Abstract:
The article presents the results of modeling the spatial positions of hydrogen and oxygen
nuclei in a water cluster from the point of view of a direct computational experiment. The
method of numerical solution of the Schrodinger equation, previously developed by the
author, which is based on the Monte Carlo method, is involved. This solution has proven
itself to be very efficient in terms of the cost of computer time. The input data of the
method under consideration are the average positions of the particles included in the
quantum system, for the calculation of which another method was developed. Within the
framework of the method of constructing the average positions of quantum particles,
several energy isomers of water clusters have been constructed. It is this multiplicity that
causes the main theoretical interest. For the purpose of testing the technique, a model of
an individual water molecule was built with the generally accepted geometry of the arrangement of particles, as well as the so-called geometry of an unfolded water molecule.
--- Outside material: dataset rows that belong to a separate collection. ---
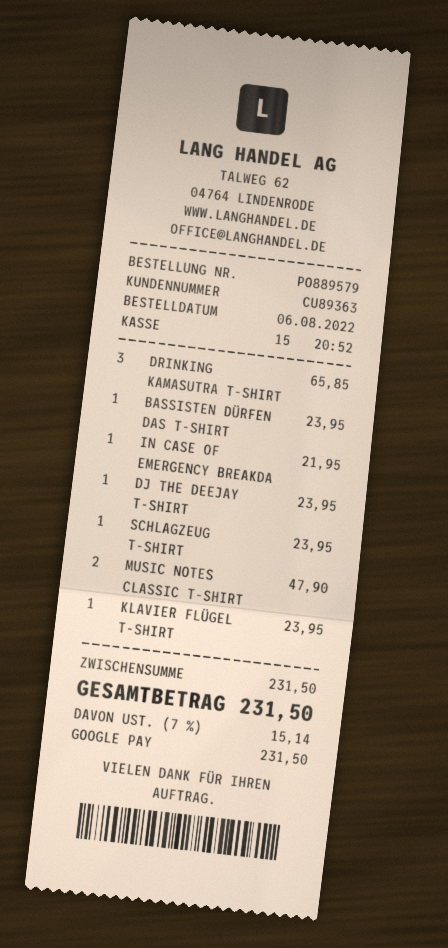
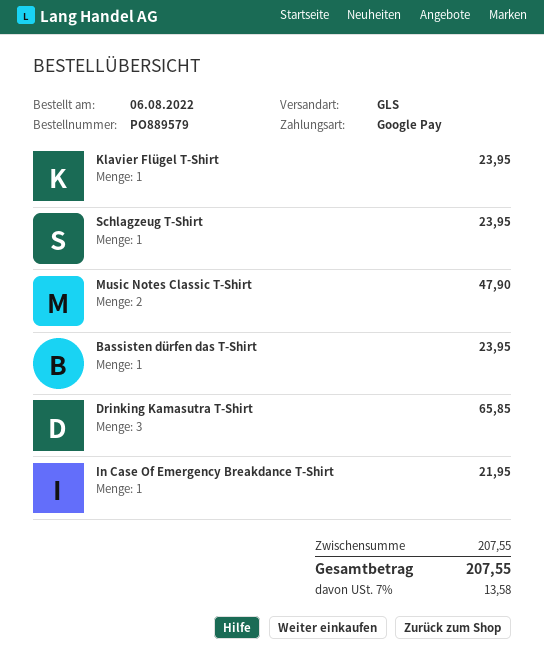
DJ THE DEEJAY T-SHIRT: 1 for 23.95 -> none
subtotal: 231.50 -> 207.55
tax: 7% = 15.14 -> 7% = 13.58
total: 231.50 -> 207.55

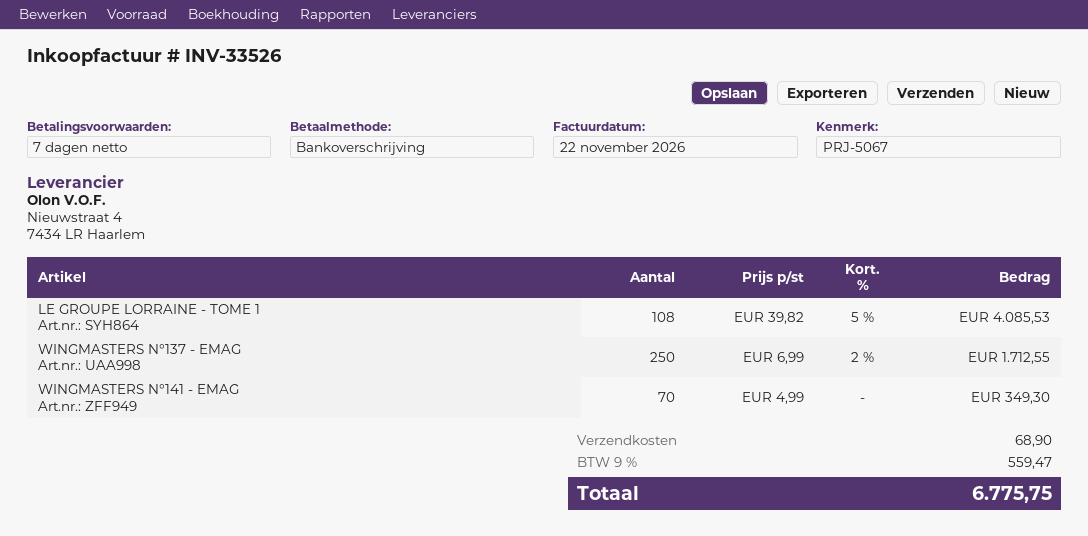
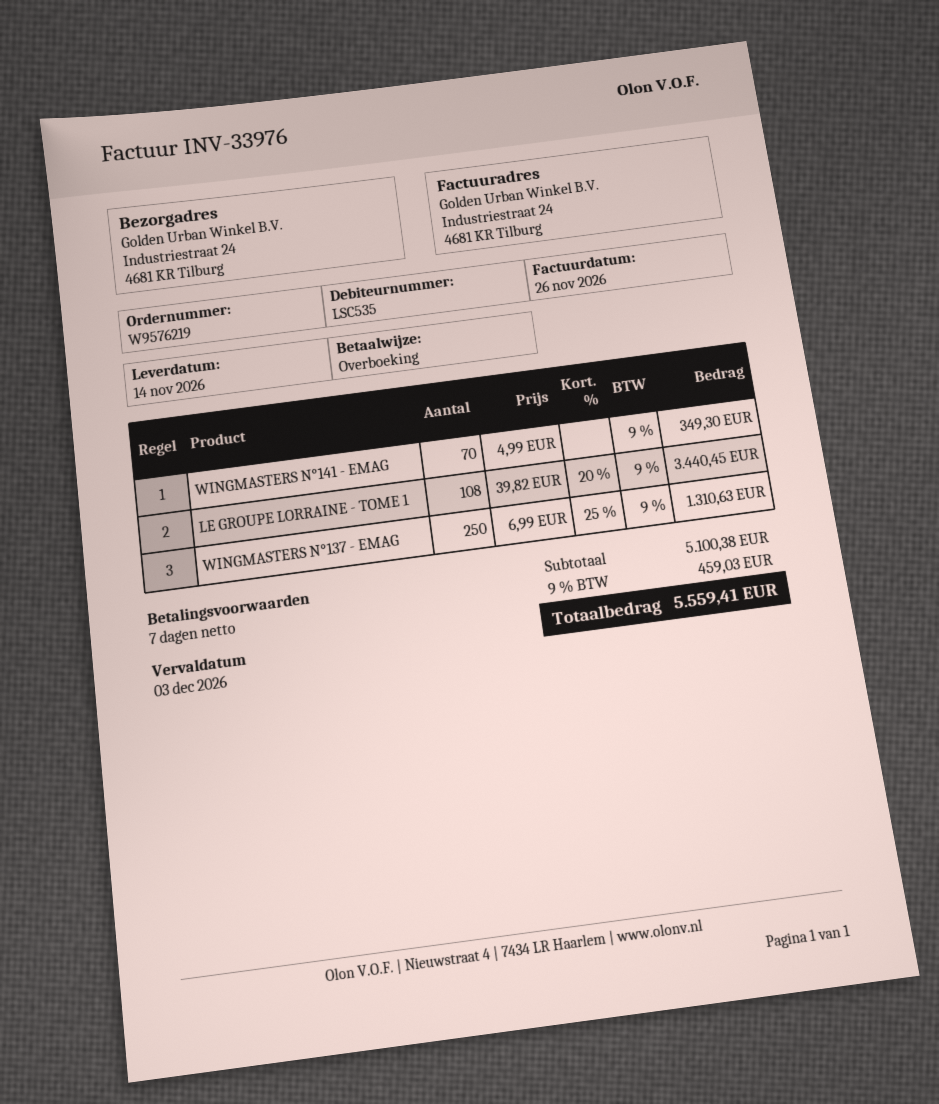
invoice number: INV-33526 -> INV-33976
invoice date: 2026-11-22 -> 2026-11-26
LE GROUPE LORRAINE - TOME 1: 108 x 39.82 - 5% = 4085.53 -> 108 x 39.82 - 20% = 3440.45
WINGMASTERS N°137 - EMAG: 250 x 6.99 - 2% = 1712.55 -> 250 x 6.99 - 25% = 1310.63
shipping: 68.90 -> none
tax: 9% = 559.47 -> 9% = 459.03
total: 6775.75 -> 5559.41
The energy isomers of the dimer, trimer and hexamer of water given in the paper are considered as possible geometric designs of water clusters and serve as an illustration of the
use of the proposed method for calculating quantum systems. The water dimer model is
constructed in the form of three geometric structures of the arrangement of hydrogen and
oxygen nuclei, conventionally called quasi-two-dimensional, octahedron-shaped and
quasi-one-dimensional. The water trimmer model was reduced to a discussion of two geometries: three-dimensional and quasi-two-dimensional. Finally, the geometry of the
hexamer of water in the form of an octahedron is considered, in the vertices of which
there are oxygen nuclei, and all twelve protons are placed in the center. Water cluster
models are understood as the construction of scattering clouds of all quantum particles
included in the cluster.
Keywords:Schrodinger equation, numerical methods, ordinary differential equations,
Monte Carlo method, average positions of quantum system particles, water cluster.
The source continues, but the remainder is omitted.